» ASSIGNED TASK
The answer should reproduce every entry exactly and contain no images.

» MATERIAL SHOWN
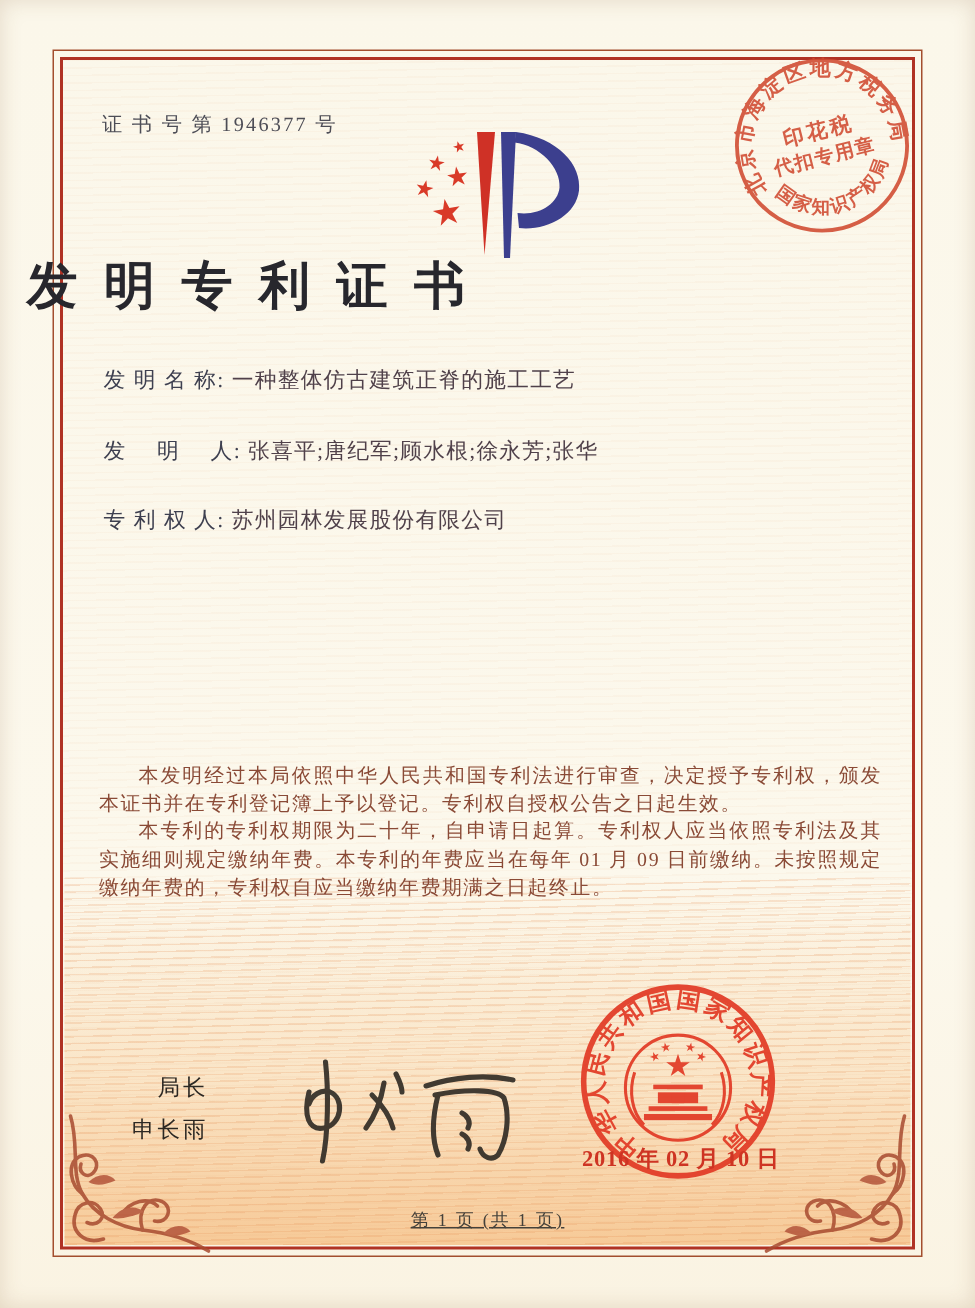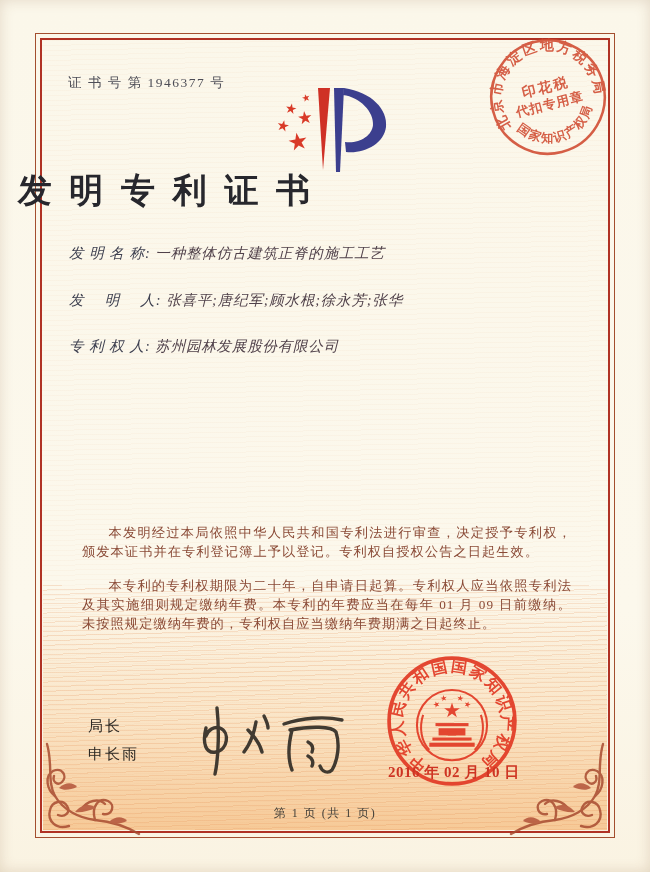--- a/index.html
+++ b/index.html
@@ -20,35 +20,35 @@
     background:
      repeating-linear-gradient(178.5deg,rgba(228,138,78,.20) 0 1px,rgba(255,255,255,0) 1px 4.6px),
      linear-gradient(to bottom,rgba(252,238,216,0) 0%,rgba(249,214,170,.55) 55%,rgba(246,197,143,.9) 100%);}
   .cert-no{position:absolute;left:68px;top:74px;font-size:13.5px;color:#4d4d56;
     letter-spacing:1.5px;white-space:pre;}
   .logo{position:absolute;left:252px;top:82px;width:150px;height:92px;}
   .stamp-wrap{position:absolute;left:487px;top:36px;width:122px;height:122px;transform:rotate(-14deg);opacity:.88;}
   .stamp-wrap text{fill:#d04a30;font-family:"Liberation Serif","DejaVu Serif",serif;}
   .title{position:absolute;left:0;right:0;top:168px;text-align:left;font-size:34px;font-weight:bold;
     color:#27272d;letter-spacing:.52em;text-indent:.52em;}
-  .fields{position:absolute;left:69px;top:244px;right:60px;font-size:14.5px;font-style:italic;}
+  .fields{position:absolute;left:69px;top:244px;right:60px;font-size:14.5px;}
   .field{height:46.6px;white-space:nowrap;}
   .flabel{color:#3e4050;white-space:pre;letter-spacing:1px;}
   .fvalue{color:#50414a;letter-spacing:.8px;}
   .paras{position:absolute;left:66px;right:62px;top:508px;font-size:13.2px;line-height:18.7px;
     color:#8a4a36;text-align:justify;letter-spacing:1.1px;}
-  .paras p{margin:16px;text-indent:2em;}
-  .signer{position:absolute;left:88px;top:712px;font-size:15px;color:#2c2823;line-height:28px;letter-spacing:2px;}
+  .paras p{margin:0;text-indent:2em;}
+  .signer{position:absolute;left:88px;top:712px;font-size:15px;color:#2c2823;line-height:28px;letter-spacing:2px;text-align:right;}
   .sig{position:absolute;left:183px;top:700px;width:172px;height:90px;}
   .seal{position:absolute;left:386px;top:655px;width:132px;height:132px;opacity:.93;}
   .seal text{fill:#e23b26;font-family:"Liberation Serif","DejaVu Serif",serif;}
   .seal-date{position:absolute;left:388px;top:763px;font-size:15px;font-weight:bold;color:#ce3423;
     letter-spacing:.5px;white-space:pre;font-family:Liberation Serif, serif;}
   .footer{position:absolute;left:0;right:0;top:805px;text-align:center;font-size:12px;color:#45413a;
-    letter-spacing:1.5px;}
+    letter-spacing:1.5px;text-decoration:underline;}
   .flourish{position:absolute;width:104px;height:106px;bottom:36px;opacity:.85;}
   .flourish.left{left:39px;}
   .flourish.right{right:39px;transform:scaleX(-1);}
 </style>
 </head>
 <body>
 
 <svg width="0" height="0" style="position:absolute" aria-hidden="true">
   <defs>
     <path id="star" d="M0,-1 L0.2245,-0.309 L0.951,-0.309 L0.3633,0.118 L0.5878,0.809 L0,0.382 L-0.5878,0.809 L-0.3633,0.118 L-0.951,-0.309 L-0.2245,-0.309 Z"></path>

» RESPONSE AREA
--- a/index.html
+++ b/index.html
@@ -20,35 +20,35 @@
     background:
      repeating-linear-gradient(178.5deg,rgba(228,138,78,.20) 0 1px,rgba(255,255,255,0) 1px 4.6px),
      linear-gradient(to bottom,rgba(252,238,216,0) 0%,rgba(249,214,170,.55) 55%,rgba(246,197,143,.9) 100%);}
   .cert-no{position:absolute;left:68px;top:74px;font-size:13.5px;color:#4d4d56;
     letter-spacing:1.5px;white-space:pre;}
   .logo{position:absolute;left:252px;top:82px;width:150px;height:92px;}
   .stamp-wrap{position:absolute;left:487px;top:36px;width:122px;height:122px;transform:rotate(-14deg);opacity:.88;}
   .stamp-wrap text{fill:#d04a30;font-family:"Liberation Serif","DejaVu Serif",serif;}
   .title{position:absolute;left:0;right:0;top:168px;text-align:left;font-size:34px;font-weight:bold;
     color:#27272d;letter-spacing:.52em;text-indent:.52em;}
-  .fields{position:absolute;left:69px;top:244px;right:60px;font-size:14.5px;font-style:italic;}
+  .fields{position:absolute;left:69px;top:244px;right:60px;font-size:14.5px;}
   .field{height:46.6px;white-space:nowrap;}
   .flabel{color:#3e4050;white-space:pre;letter-spacing:1px;}
   .fvalue{color:#50414a;letter-spacing:.8px;}
   .paras{position:absolute;left:66px;right:62px;top:508px;font-size:13.2px;line-height:18.7px;
     color:#8a4a36;text-align:justify;letter-spacing:1.1px;}
-  .paras p{margin:16px;text-indent:2em;}
-  .signer{position:absolute;left:88px;top:712px;font-size:15px;color:#2c2823;line-height:28px;letter-spacing:2px;}
+  .paras p{margin:0;text-indent:2em;}
+  .signer{position:absolute;left:88px;top:712px;font-size:15px;color:#2c2823;line-height:28px;letter-spacing:2px;text-align:right;}
   .sig{position:absolute;left:183px;top:700px;width:172px;height:90px;}
   .seal{position:absolute;left:386px;top:655px;width:132px;height:132px;opacity:.93;}
   .seal text{fill:#e23b26;font-family:"Liberation Serif","DejaVu Serif",serif;}
   .seal-date{position:absolute;left:388px;top:763px;font-size:15px;font-weight:bold;color:#ce3423;
     letter-spacing:.5px;white-space:pre;font-family:Liberation Serif, serif;}
   .footer{position:absolute;left:0;right:0;top:805px;text-align:center;font-size:12px;color:#45413a;
-    letter-spacing:1.5px;}
+    letter-spacing:1.5px;text-decoration:underline;}
   .flourish{position:absolute;width:104px;height:106px;bottom:36px;opacity:.85;}
   .flourish.left{left:39px;}
   .flourish.right{right:39px;transform:scaleX(-1);}
 </style>
 </head>
 <body>
 
 <svg width="0" height="0" style="position:absolute" aria-hidden="true">
   <defs>
     <path id="star" d="M0,-1 L0.2245,-0.309 L0.951,-0.309 L0.3633,0.118 L0.5878,0.809 L0,0.382 L-0.5878,0.809 L-0.3633,0.118 L-0.951,-0.309 L-0.2245,-0.309 Z"></path>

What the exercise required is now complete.